A comunicação dos cientistas políticos refere ainda que Yoon “deve ser processado pelos seus actos e que a nação anseia por responsabilização”. Declara ainda que “uma pessoa não qualificada no cargo de presidente só traz infortúnio para o país e para o povo, mesmo que este se retire para os bastidores”.
Nas salas de aulas sul-coreanas, continua o documento, “vai ser ensinado o comportamento antidemocrático” de Yoon e dos deputados do PPP, que boicotaram e invalidaram a votação da destituição.
Além de uma renovada votação parlamentar, com vista ao ‘impeachment’ do dirigente sul-coreano, os signatários exigem um pedido de desculpas do PPP à população pelo boicote de 7 de Dezembro. Pedem ainda que os deputados do partido no poder participem na votação e que depois da moção de destituição, “todos os membros da Assembleia Nacional trabalhem em conjunto para deliberar e implementar medidas para restaurar e reforçar a democracia”.

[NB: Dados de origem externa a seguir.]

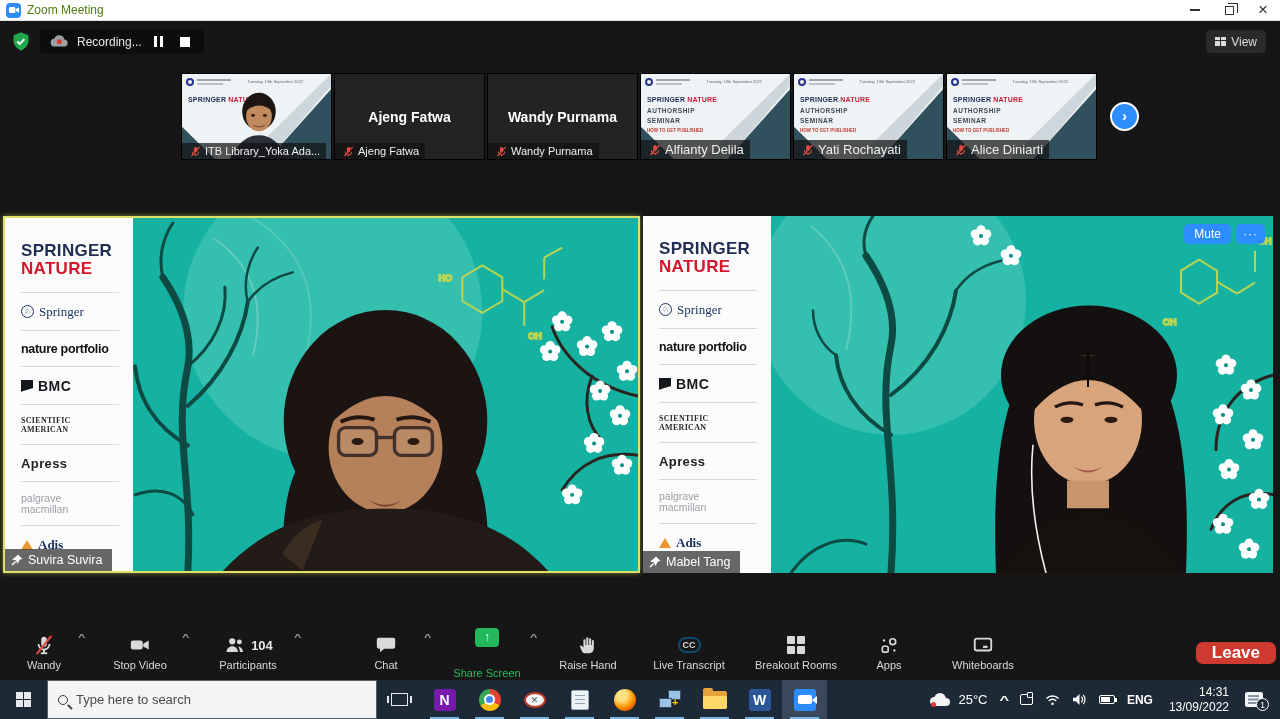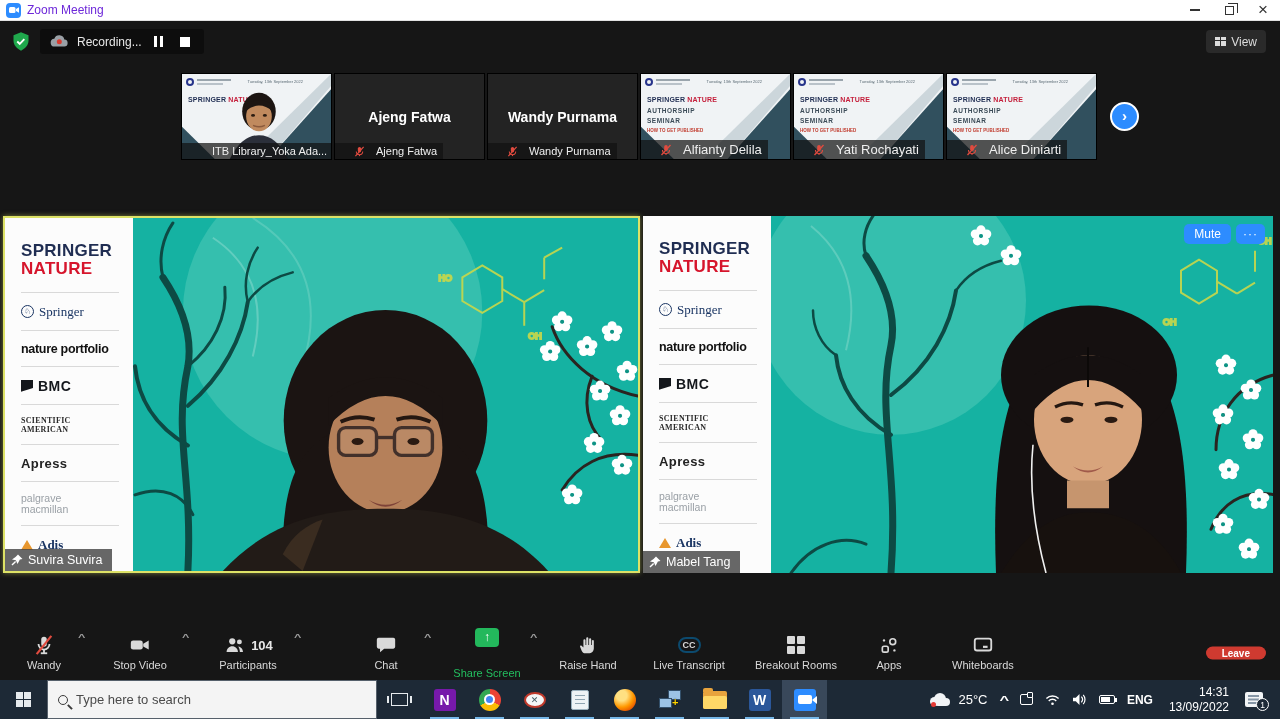"Zoom Meeting" .titletext { color: #6d28d9 -> #4d7c0f }
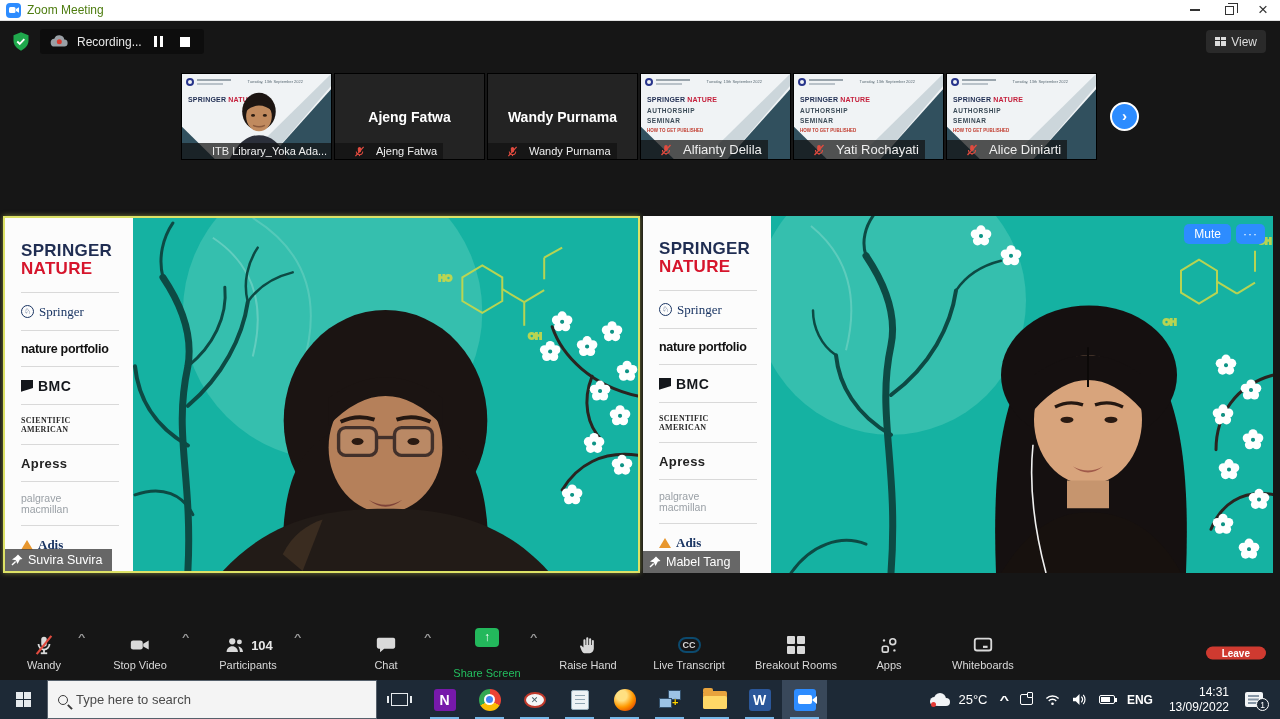"ITB Library_Yoka Ada..." .namelabel { gap: 11px -> 4px; justify-content: none -> flex-end; padding: 2px 6px 2px 19px -> 2px 6px 2px 8px }
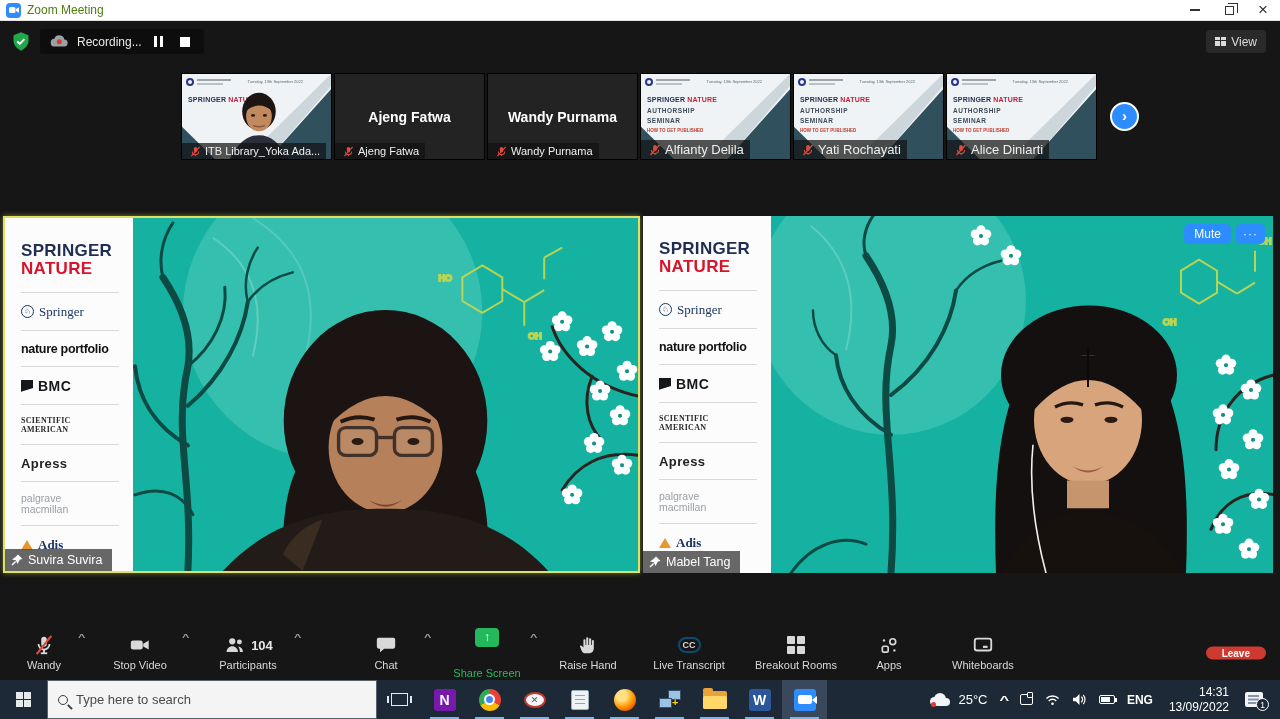"Leave" .leavebtn { font-size: 10px -> 17px; right: 14px -> 4px }
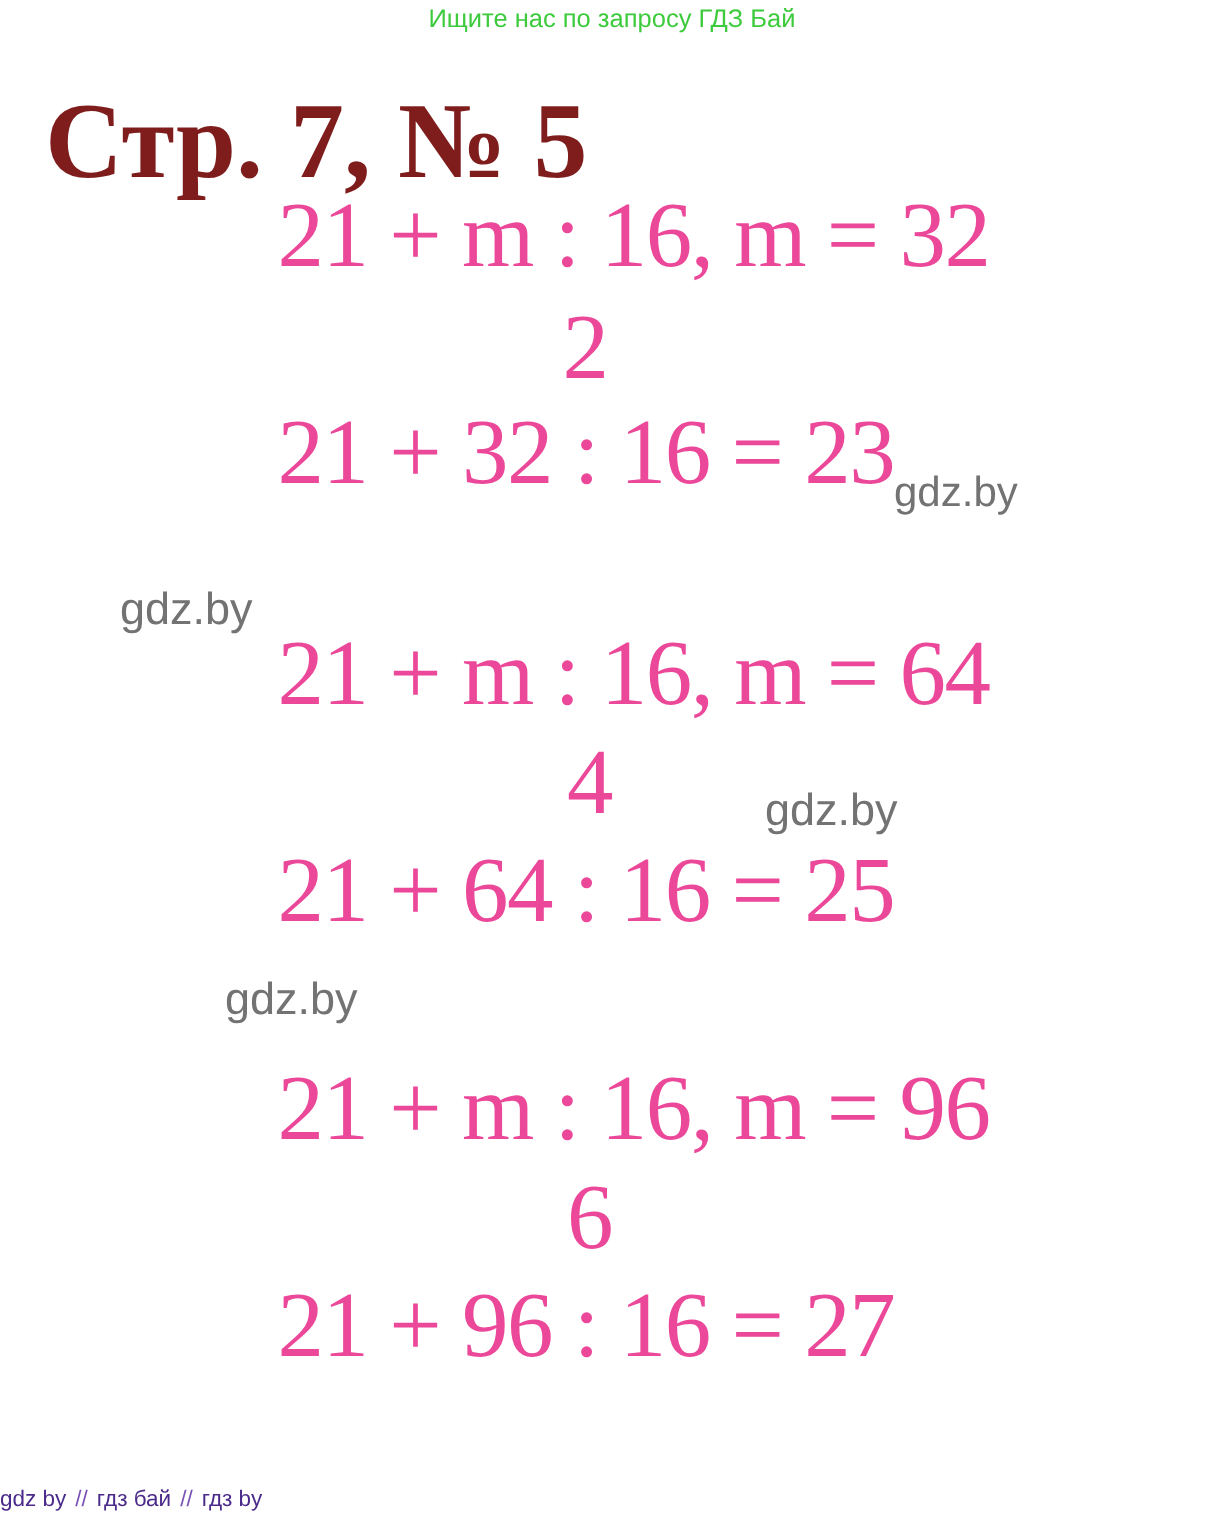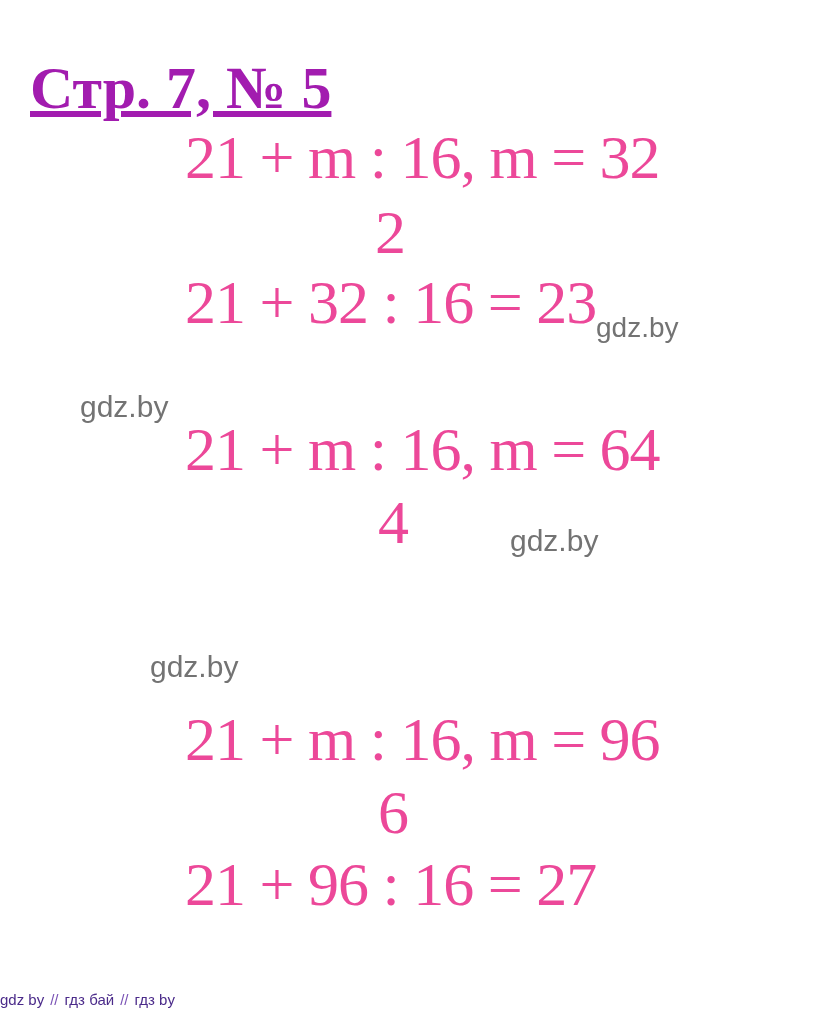"Ищите нас по запросу ГДЗ" div.promo { html: none -> <div>Ищите нас по запросу ГДЗ Бай</div> }
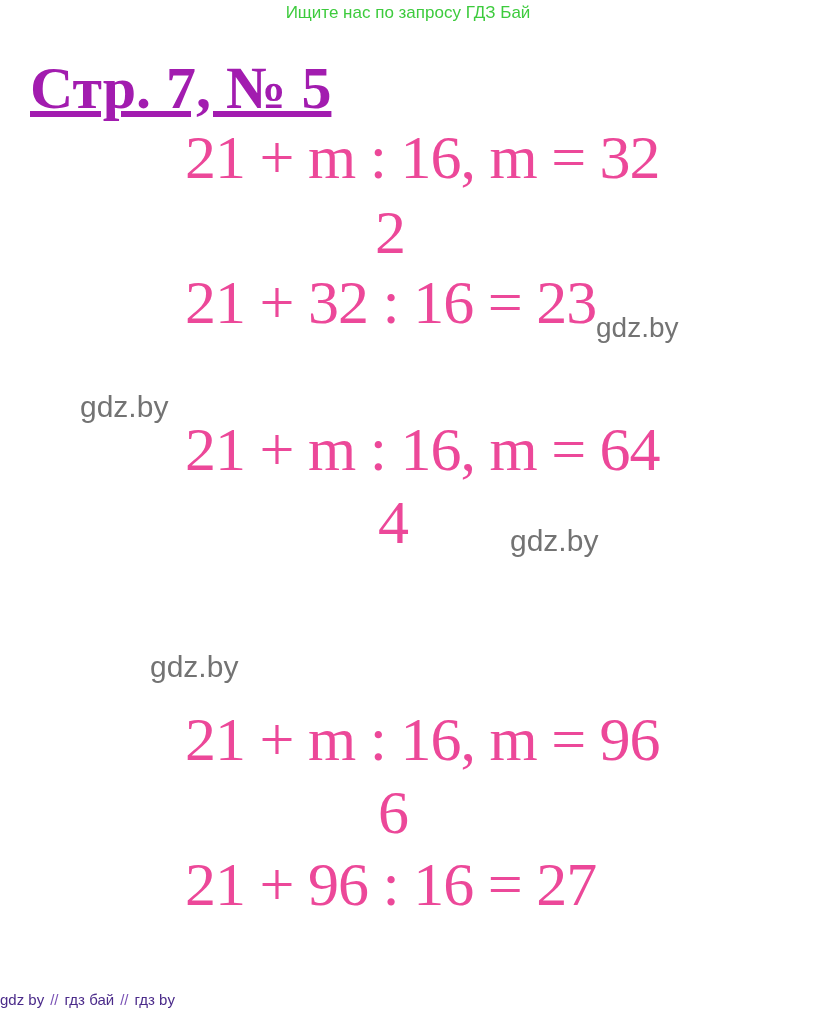"Стр. 7, № 5" .title { color: #a21caf -> #7f1d1d; font-size: 60px -> 72px; text-decoration: underline -> none }
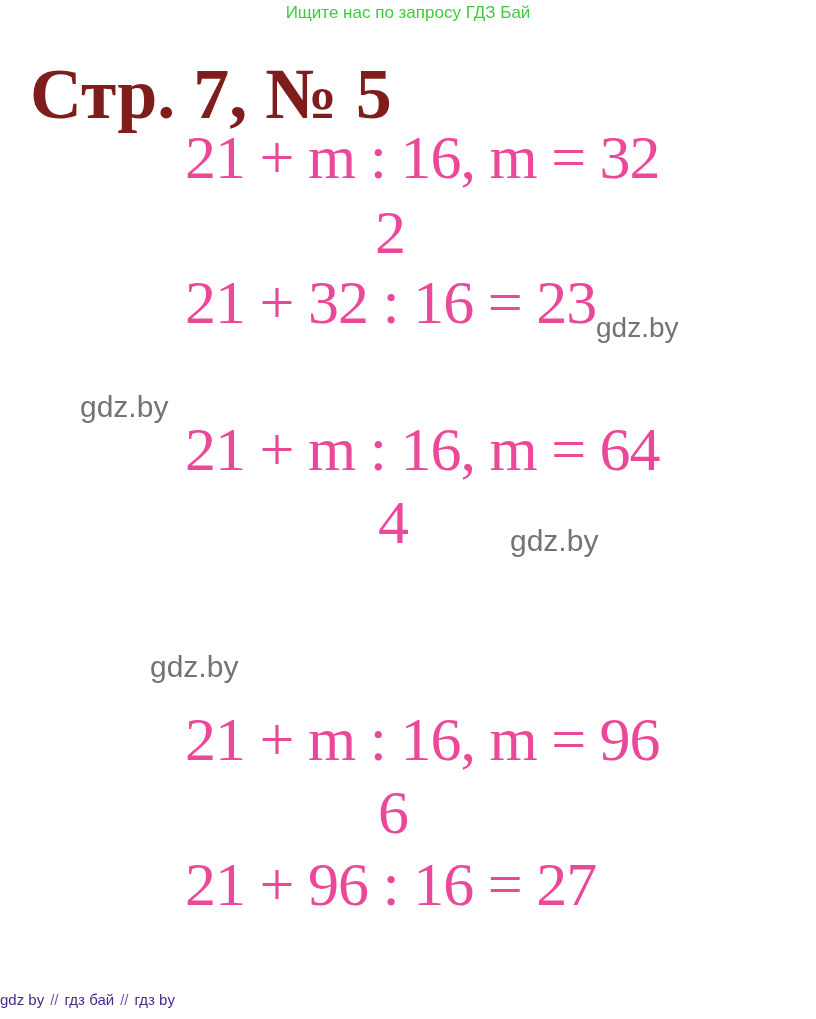"21 + 64 : 16" div.math { html: none -> <div>21 + 64 : 16 = 25</div> }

Numa análise à razão pela qual Yoon declarou lei marcial, Kim Hun-joon refere os escândalos de corrupção que envolvem a família, além “da frustração” de Yoon no relacionamento com a oposição, que detêm a maioria de assentos parlamentares – 192 lugares contra os 108 do PPP.
“A oposição está perto da maioria qualificada. Se ele fosse um Presidente normal, provavelmente negociaria e depois daria algumas contrapartidas. É esse o processo democrático”, indica.